Directions:
Your output must consist of the records printed verbatim, with the pictures excluded.

***** Given entries *****

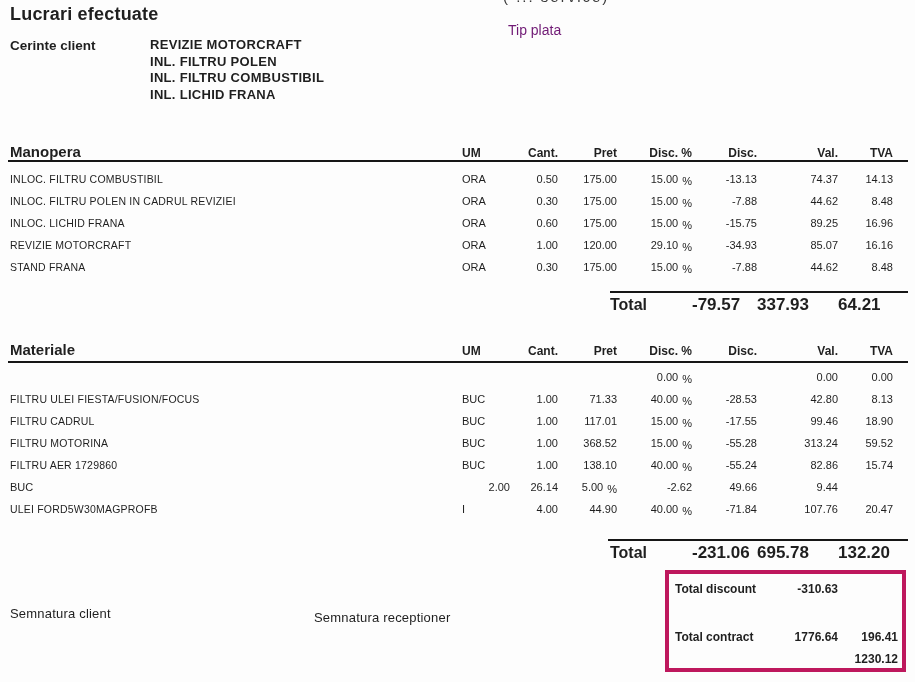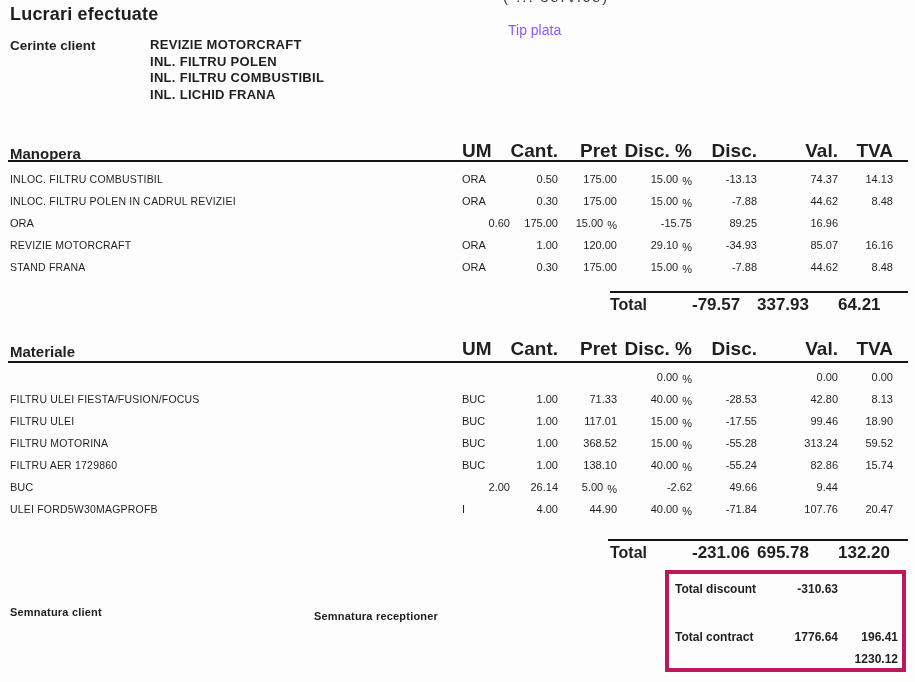--- a/index.html
+++ b/index.html
@@ -13,7 +13,7 @@
   .doc-title{font-size:18px; font-weight:bold; letter-spacing:.2px;}
   .cer-label{font-size:13.5px; font-weight:bold;}
   .cer-items div{font-size:13px; font-weight:bold; line-height:16.5px; letter-spacing:.3px;}
-  .tip-plata{font-size:14px; color:#8b5cf6;}
+  .tip-plata{font-size:14px; color:#701a75;}
   .top-clip{left:503px; top:0; height:7px; width:190px; overflow:hidden;}
   .top-clip span{position:relative; top:-12px; font-size:15px; letter-spacing:2px; color:#3a3a3a; white-space:nowrap;}
   

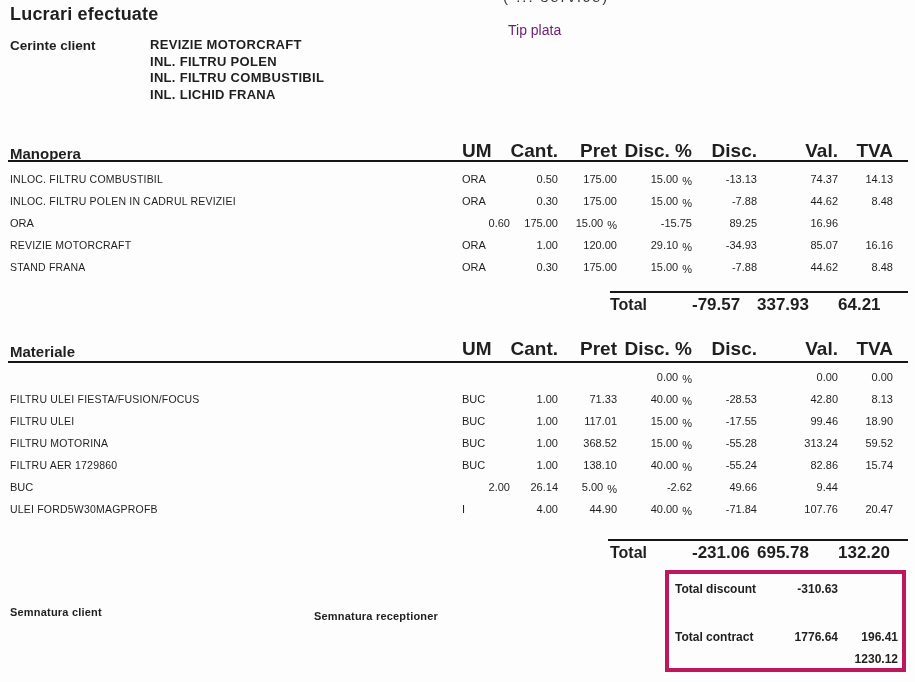--- a/index.html
+++ b/index.html
@@ -20,7 +20,7 @@
   .section{left:10px; width:883px;}
   .thead{display:grid; grid-template-columns:452px 48px 48px 59px 75px 65px 81px 55px; height:20px; align-items:end;}
   .sec-title{font-size:15px; font-weight:bold;}
-  .h{font-size:19px; font-weight:bold; text-align:right; white-space:nowrap;}
+  .h{font-size:12px; font-weight:bold; text-align:right; white-space:nowrap;}
   .h.left{text-align:left;}
   .rule{height:2px; background:#161616;}
   .rows{margin-top:4px;}

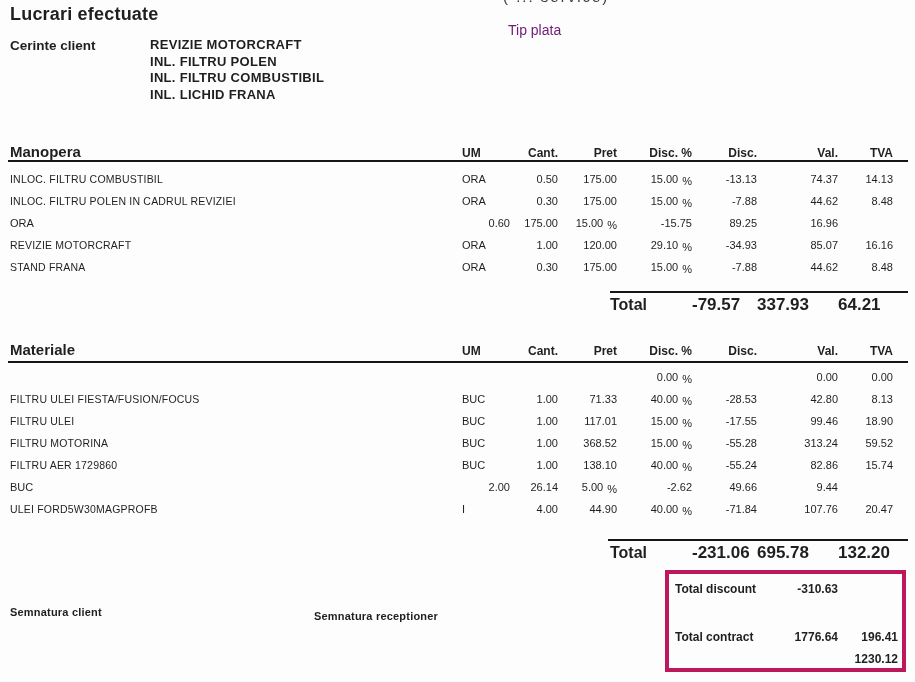--- a/index.html
+++ b/index.html
@@ -103,6 +103,7 @@
       <span class="c r">8.48</span>
     </div>
     <div class="trow">
+      <span class="c desc">INLOC. LICHID FRANA</span>
       <span class="c">ORA</span>
       <span class="c r">0.60</span>
       <span class="c r">175.00</span>

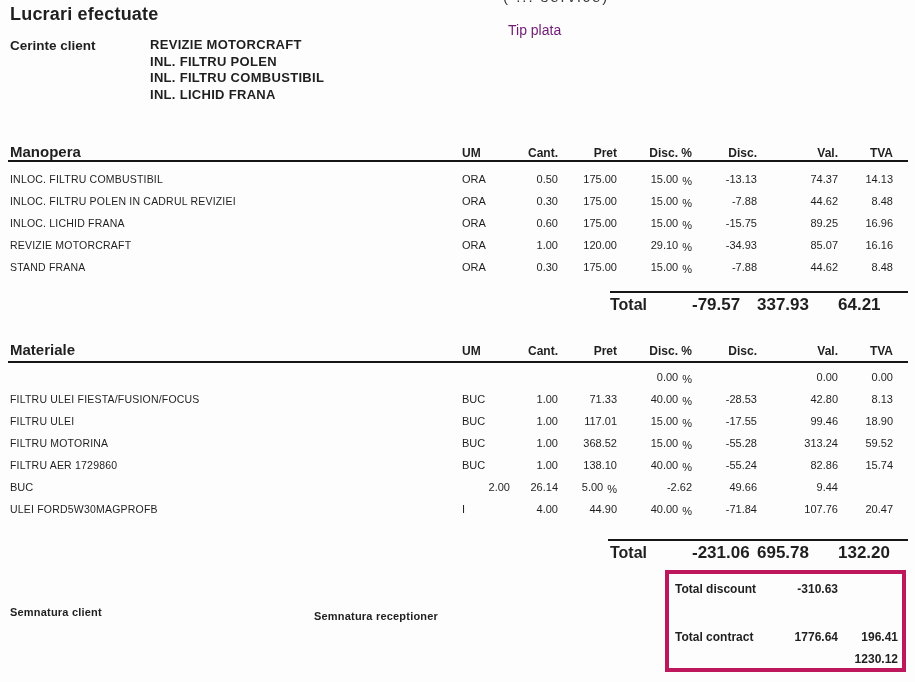--- a/index.html
+++ b/index.html
@@ -193,7 +193,7 @@
       <span class="c r">8.13</span>
     </div>
     <div class="trow">
-      <span class="c desc">FILTRU ULEI</span>
+      <span class="c desc">FILTRU CADRUL</span>
       <span class="c">BUC</span>
       <span class="c r">1.00</span>
       <span class="c r">117.01</span>

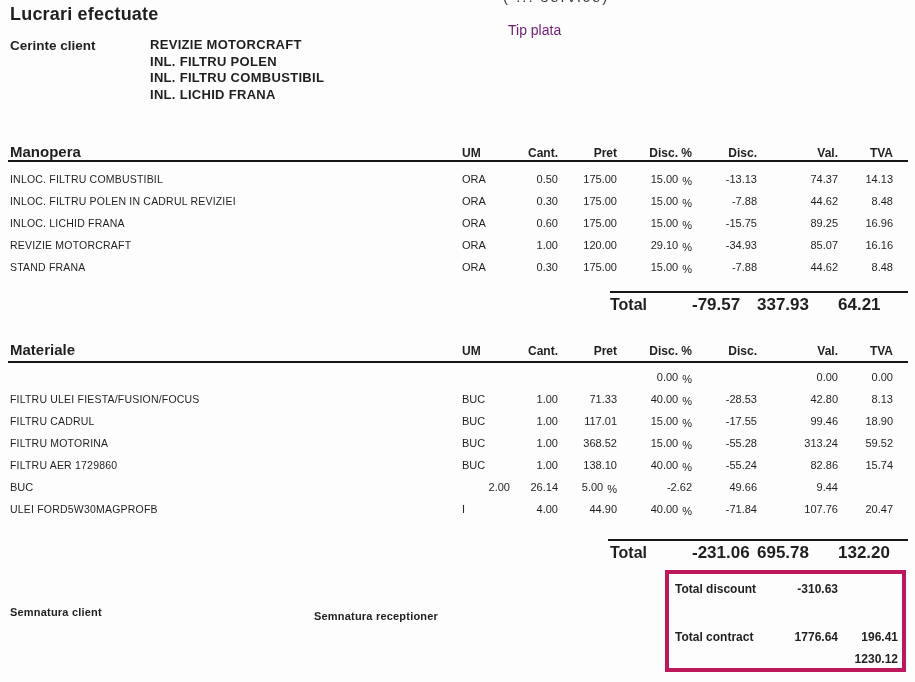--- a/index.html
+++ b/index.html
@@ -39,7 +39,7 @@
   .tbox{left:665px; top:570px; width:233px; height:94px; border:4px solid #be185d;}
   .tbox span{position:absolute; font-size:12px; font-weight:bold; white-space:nowrap;}
   
-  .sig{font-size:11px; font-weight:bold; letter-spacing:.2px;}
+  .sig{font-size:13px; font-weight:normal; letter-spacing:.2px;}
 </style>
 </head>
 <body>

*****

Written response:
--- a/index.html
+++ b/index.html
@@ -13,7 +13,7 @@
   .doc-title{font-size:18px; font-weight:bold; letter-spacing:.2px;}
   .cer-label{font-size:13.5px; font-weight:bold;}
   .cer-items div{font-size:13px; font-weight:bold; line-height:16.5px; letter-spacing:.3px;}
-  .tip-plata{font-size:14px; color:#8b5cf6;}
+  .tip-plata{font-size:14px; color:#701a75;}
   .top-clip{left:503px; top:0; height:7px; width:190px; overflow:hidden;}
   .top-clip span{position:relative; top:-12px; font-size:15px; letter-spacing:2px; color:#3a3a3a; white-space:nowrap;}
   

--- a/index.html
+++ b/index.html
@@ -20,7 +20,7 @@
   .section{left:10px; width:883px;}
   .thead{display:grid; grid-template-columns:452px 48px 48px 59px 75px 65px 81px 55px; height:20px; align-items:end;}
   .sec-title{font-size:15px; font-weight:bold;}
-  .h{font-size:19px; font-weight:bold; text-align:right; white-space:nowrap;}
+  .h{font-size:12px; font-weight:bold; text-align:right; white-space:nowrap;}
   .h.left{text-align:left;}
   .rule{height:2px; background:#161616;}
   .rows{margin-top:4px;}

--- a/index.html
+++ b/index.html
@@ -103,6 +103,7 @@
       <span class="c r">8.48</span>
     </div>
     <div class="trow">
+      <span class="c desc">INLOC. LICHID FRANA</span>
       <span class="c">ORA</span>
       <span class="c r">0.60</span>
       <span class="c r">175.00</span>

--- a/index.html
+++ b/index.html
@@ -193,7 +193,7 @@
       <span class="c r">8.13</span>
     </div>
     <div class="trow">
-      <span class="c desc">FILTRU ULEI</span>
+      <span class="c desc">FILTRU CADRUL</span>
       <span class="c">BUC</span>
       <span class="c r">1.00</span>
       <span class="c r">117.01</span>

--- a/index.html
+++ b/index.html
@@ -39,7 +39,7 @@
   .tbox{left:665px; top:570px; width:233px; height:94px; border:4px solid #be185d;}
   .tbox span{position:absolute; font-size:12px; font-weight:bold; white-space:nowrap;}
   
-  .sig{font-size:11px; font-weight:bold; letter-spacing:.2px;}
+  .sig{font-size:13px; font-weight:normal; letter-spacing:.2px;}
 </style>
 </head>
 <body>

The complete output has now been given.